After last issue’s horror story, it’s good to get Peter Parker back, even if he isn’t fully back to himself. But that’s entirely what this issue is about, in a kind of cool, unique way. It comes from Patrick Gleason, Morry Hollowell, Nathan Fairbairn, Chris Eliopoulos, and Joe Caramagna.
Still recovering from his coma and the strange attack from last issue, Peter has finally regained enough strength to begin physical therapy. That alone won’t be enough though.
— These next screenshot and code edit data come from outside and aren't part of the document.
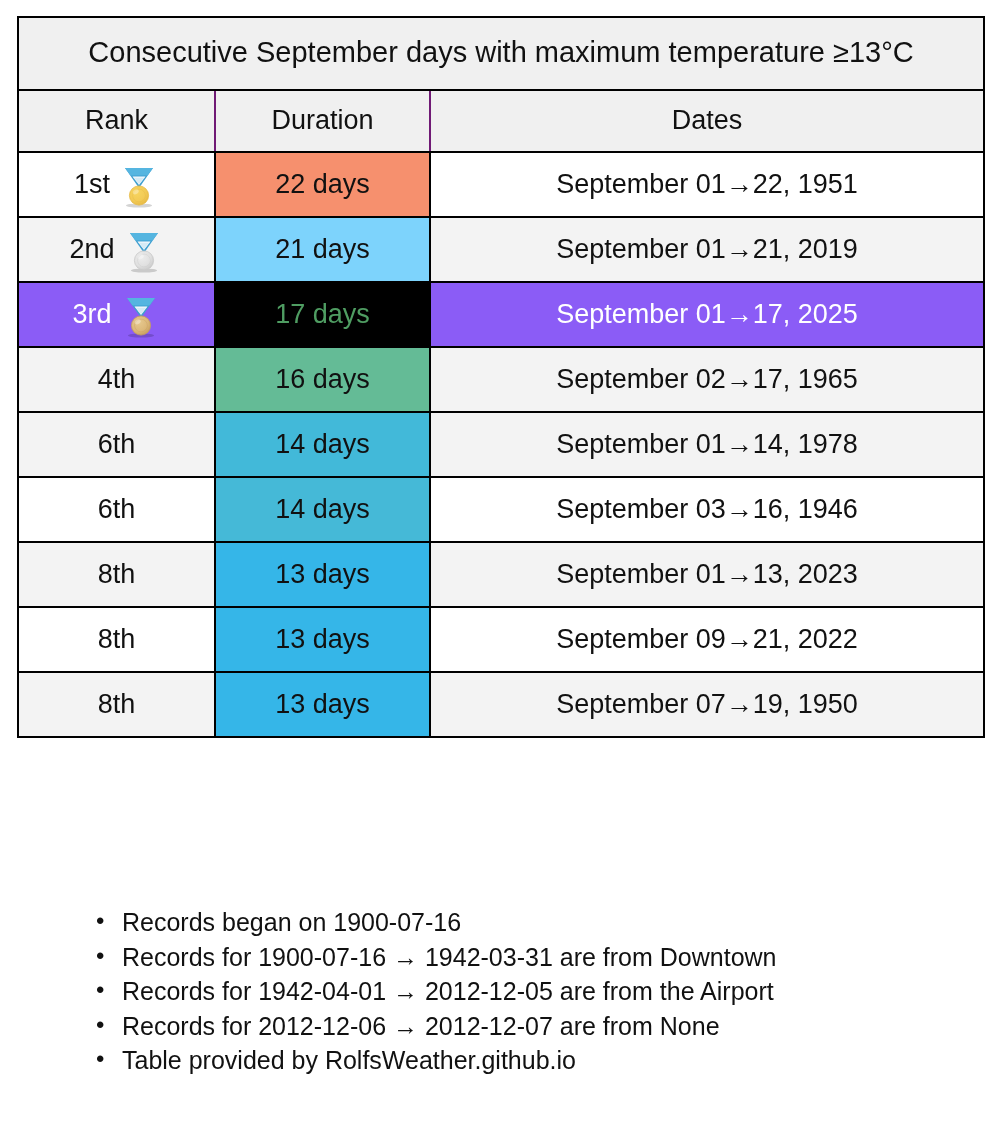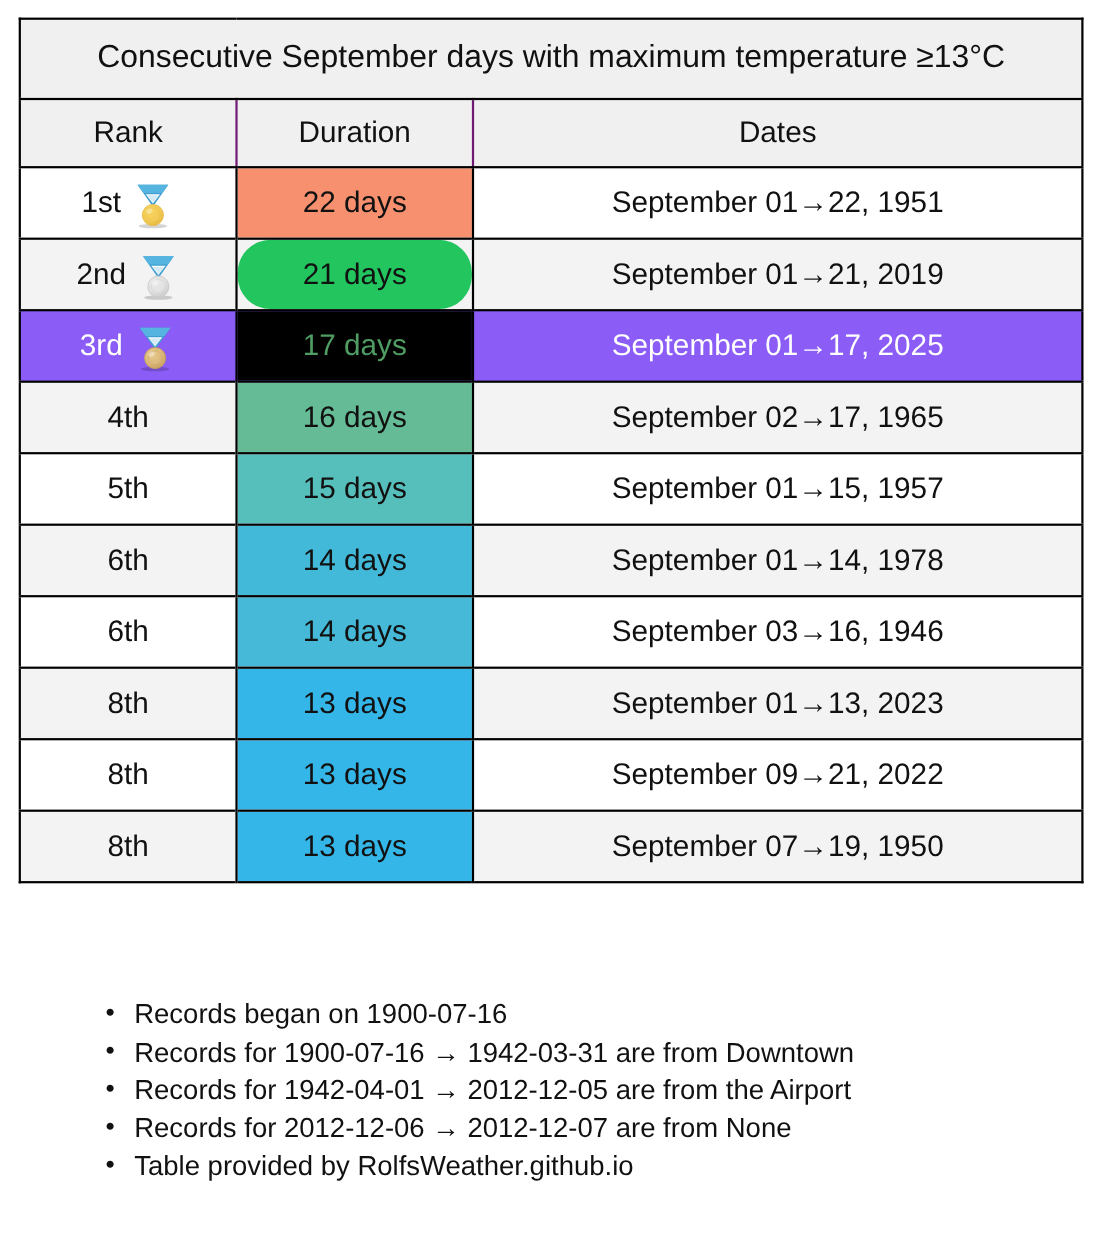--- a/index.html
+++ b/index.html
@@ -219,7 +219,7 @@
                   </svg></span>
               </span></td>
             <td class="dur-cell">
-              <span class="dur-fill" style="background: #22c55e; border-radius: 30px;">21 days</span>
+              <span class="dur-fill" style="background: #7dd3fc;">21 days</span>
             </td>
             <td class="date-cell">September 01→21, 2019</td>
           </tr>

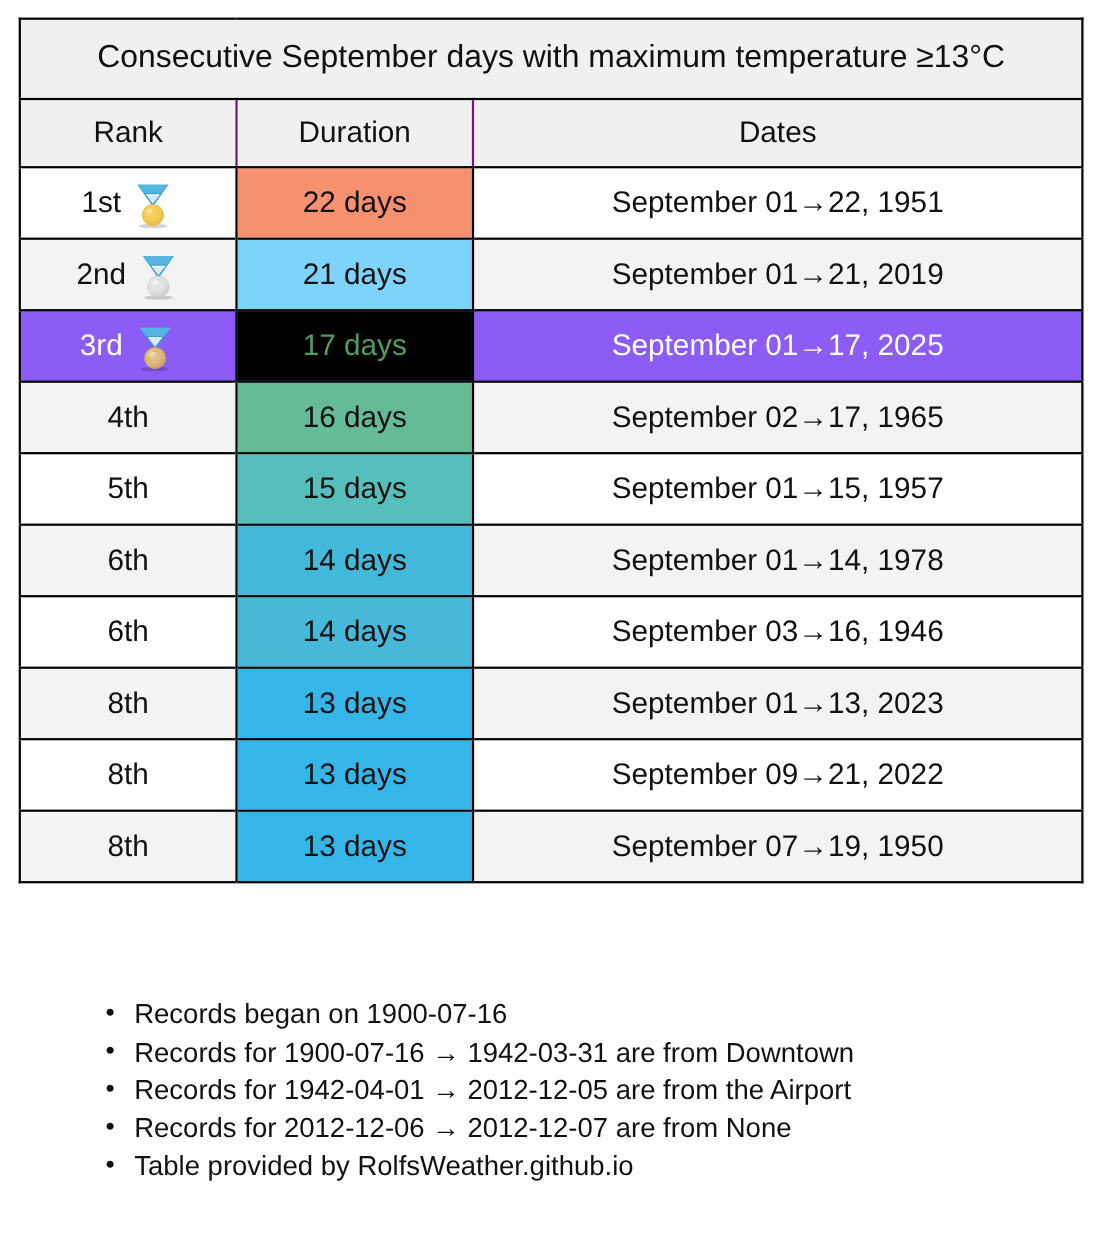--- a/index.html
+++ b/index.html
@@ -258,15 +258,6 @@
             </td>
             <td class="date-cell">September 02→17, 1965</td>
           </tr>
-          <tr class="odd" style="background: rgb(255, 255, 255);">
-            <td class="rank-cell"><span class="rank-inner">
-                <span>5th</span>
-              </span></td>
-            <td class="dur-cell">
-              <span class="dur-fill" style="background: rgb(86, 191, 187);">15 days</span>
-            </td>
-            <td class="date-cell">September 01→15, 1957</td>
-          </tr>
           <tr class="even" style="background: rgb(243, 243, 243);">
             <td class="rank-cell"><span class="rank-inner">
                 <span>6th</span>

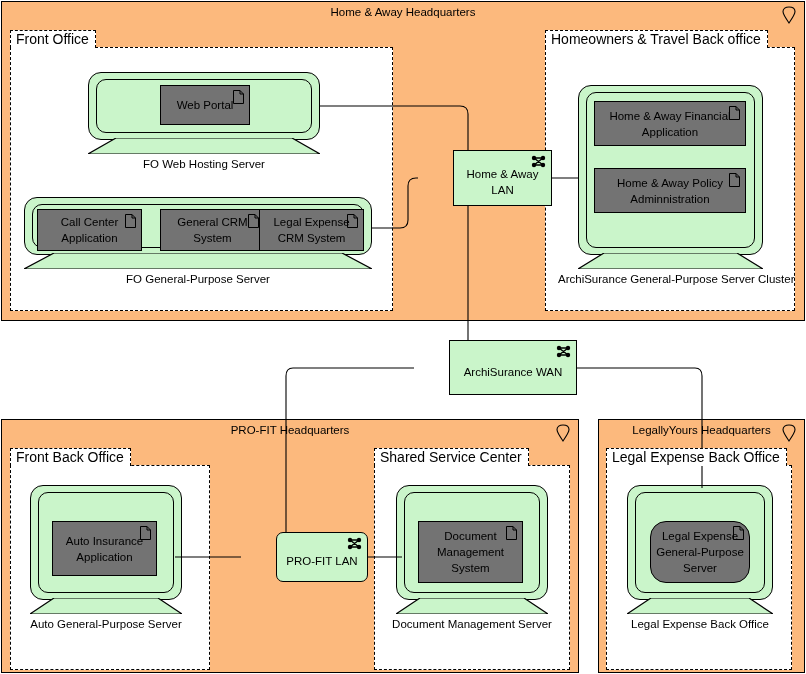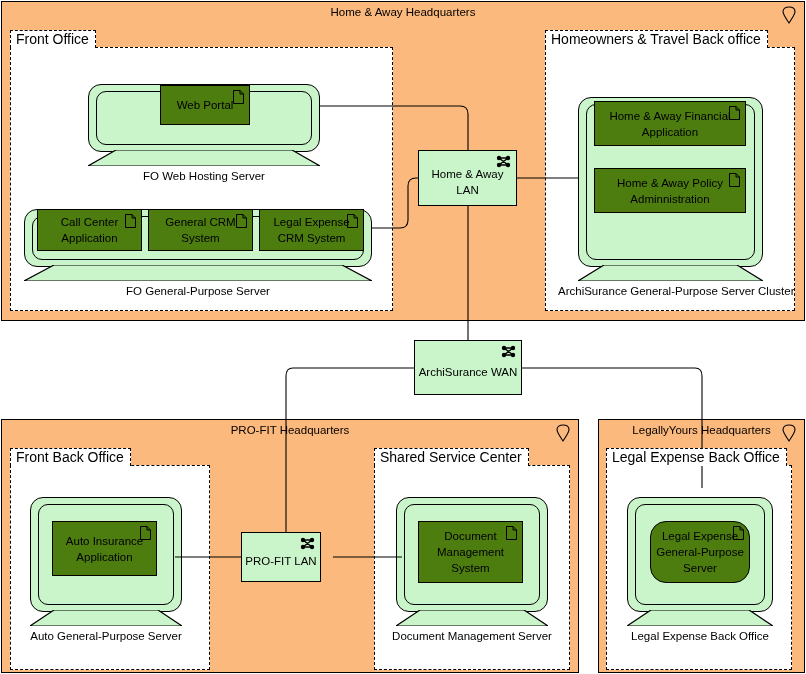--- a/index.html
+++ b/index.html
@@ -92,7 +92,7 @@
   .appcomp{
     position:absolute;
     box-sizing:border-box;
-    background:#4d7c0f;
+    background:#737373;
     border:1px solid #000;
     display:flex;
     align-items:center;

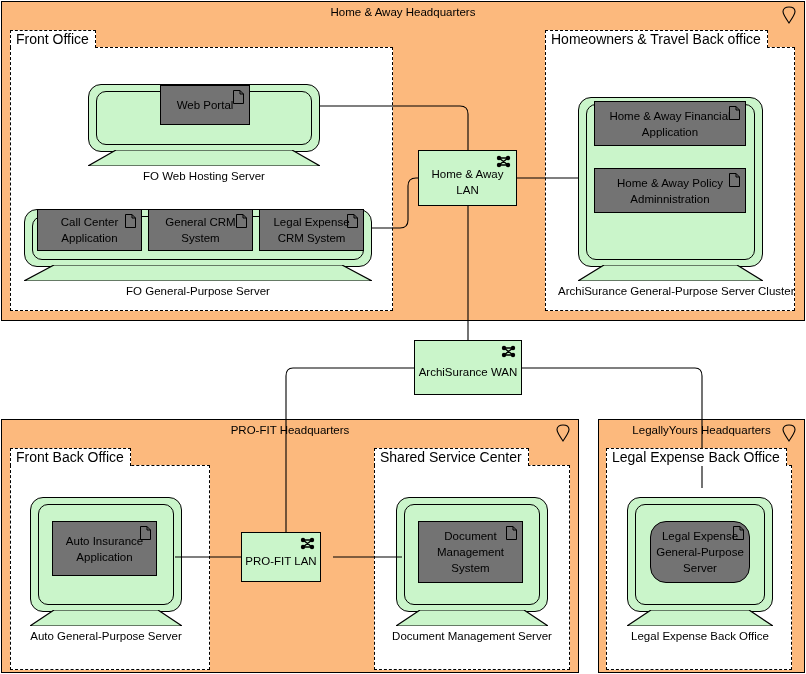--- a/index.html
+++ b/index.html
@@ -56,7 +56,7 @@
   }
 
   
-  .device{position:absolute;margin-top:12px;}
+  .device{position:absolute;}
   .device .outer{
     position:absolute;left:0;top:0;right:0;
     height:calc(100% - 30px);

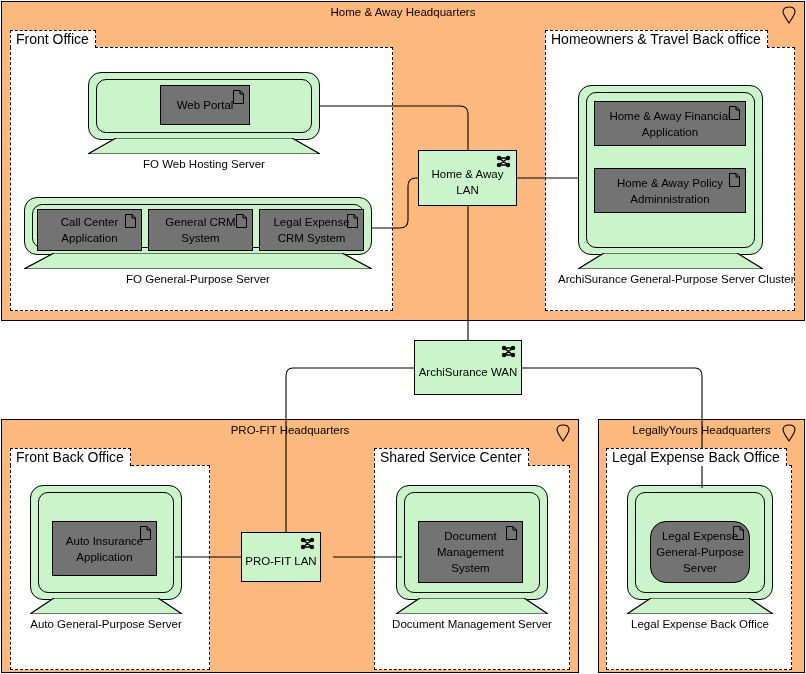--- a/index.html
+++ b/index.html
@@ -124,6 +124,7 @@
     color:#000;
     padding-top:8px;
     z-index:2;
+    margin-left:35px;
   }
   .net-icon{
     position:absolute;

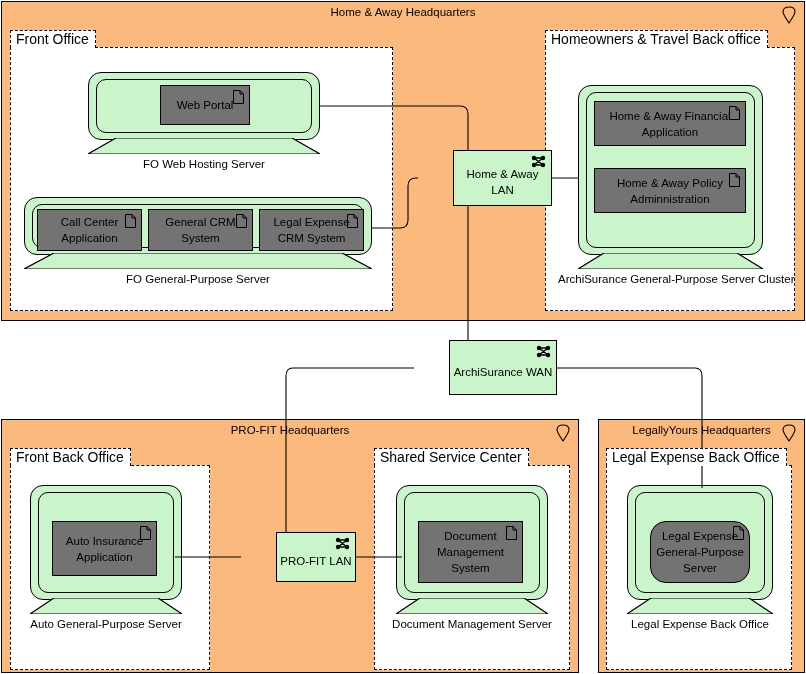--- a/index.html
+++ b/index.html
@@ -246,7 +246,7 @@
       <path d="M7,0.5 V4 H10.5" fill="none" stroke="#000" stroke-width="1"></path>
     </svg>
   </div>
-  <div class="appcomp" style="left:148px;top:209px;width:105px;height:42px;">
+  <div class="appcomp" style="left:160px;top:209px;width:105px;height:42px;">
     <span>General CRM System</span>
     <svg class="doc-icon" viewBox="0 0 11 14">
       <path d="M0.5,0.5 H7 L10.5,4 V13.5 H0.5 Z" fill="none" stroke="#000" stroke-width="1"></path>

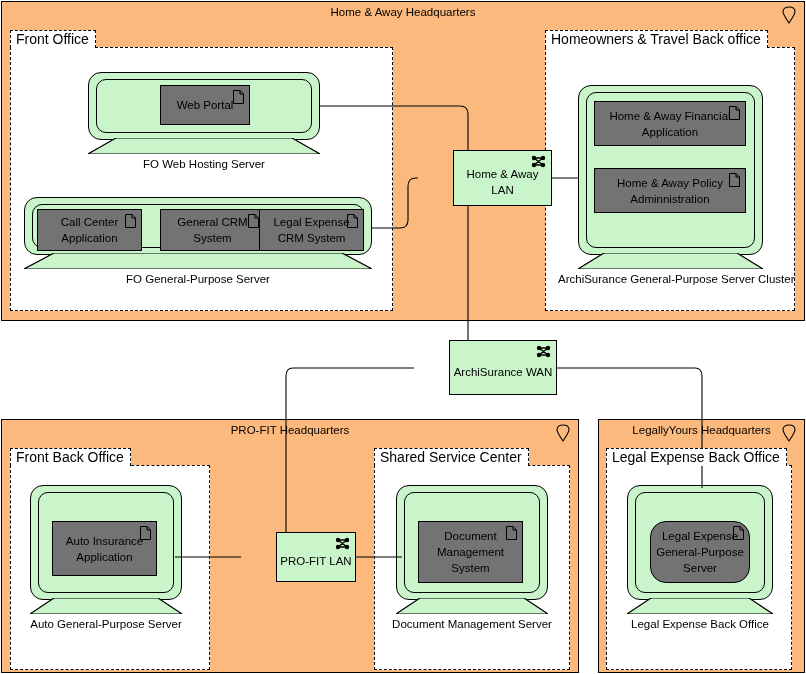--- a/index.html
+++ b/index.html
@@ -343,7 +343,7 @@
     </svg>
   </div>
 
-  <div class="network" style="left:414px;top:340px;width:108px;height:55px;">
+  <div class="network" style="left:414px;top:340px;width:128px;height:55px;">
     <span>ArchiSurance WAN</span>
     <svg class="net-icon" viewBox="0 0 15 13">
       <path d="M3,3 L12,10 M12,3 L3,10 M3,3 L12,3 M3,10 L12,10" stroke="#000" stroke-width="1.4" fill="none"></path>

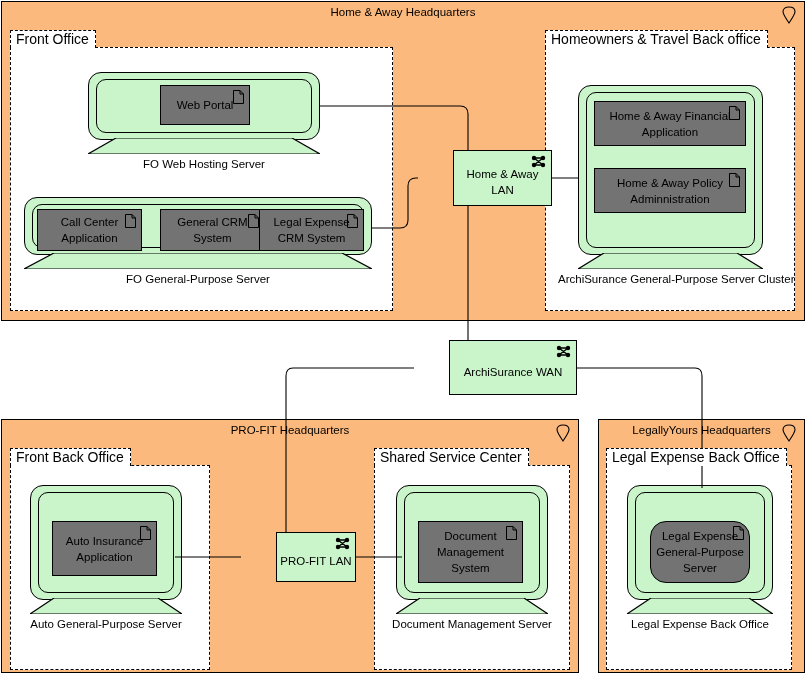--- a/index.html
+++ b/index.html
@@ -354,7 +354,7 @@
     </svg>
   </div>
 
-  <div class="network" style="left:241px;top:532px;width:80px;height:50px;">
+  <div class="network" style="left:241px;top:532px;width:92px;height:50px;border-radius:7px;">
     <span>PRO-FIT LAN</span>
     <svg class="net-icon" viewBox="0 0 15 13">
       <path d="M3,3 L12,10 M12,3 L3,10 M3,3 L12,3 M3,10 L12,10" stroke="#000" stroke-width="1.4" fill="none"></path>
He has to fight through his own mind to overcome what his injuries have done to his Spider-sense, and that might be his toughest battle in a long time.
Gleason writes and draws this really unique issue. Peter has faced changes in his Spider-sense before, as well as physical injuries. It makes sense that as he is healing from a chemical and radiation attack like what happened in Amazing #75, it would have his senses all out of whack. Reconciling that, and healing from that should be a process.
I really like how Gleason depicted Peter’s struggles. The dreams are chaotic and surreal, while his struggles in the real world are tight and intimate, even when Peter slips on a temporary costume. They also do something very fun with the colors that I haven’t seen before. Hollowell takes the colors in the real world sections, using gradients and a warmer palette to show Peter improving (even if it takes an unexpected turn halfway through). Meanwhile, Fairbairn’s colors are more flat, and he uses harsher tones as his senses threaten to overwhelm him, and cool colors as Peter tries to reconcile and welcome back the part of himself that he’s been fighting.
Eliopoulos and Caramagna also are a part of that binary. Though there isn’t a huge difference in their lettering style, there’s enough of a distinction to add to the shift that the colors are portraying as well.
This is a really unique and very cool story, with an approach that’s outside the norm. I’d love to see the line experiment with that more as time goes on.
Amazing Spider-Man #83 is available now from Marvel Comics.
While the story might be above average, it’s the small things that elevates it. There’s a unique approach to the colors, shifts in the lettering that shows the duality of Peter Parker’s physical and mental states. It’s worth picking up just for the thoughtful approach to what it’s conveying.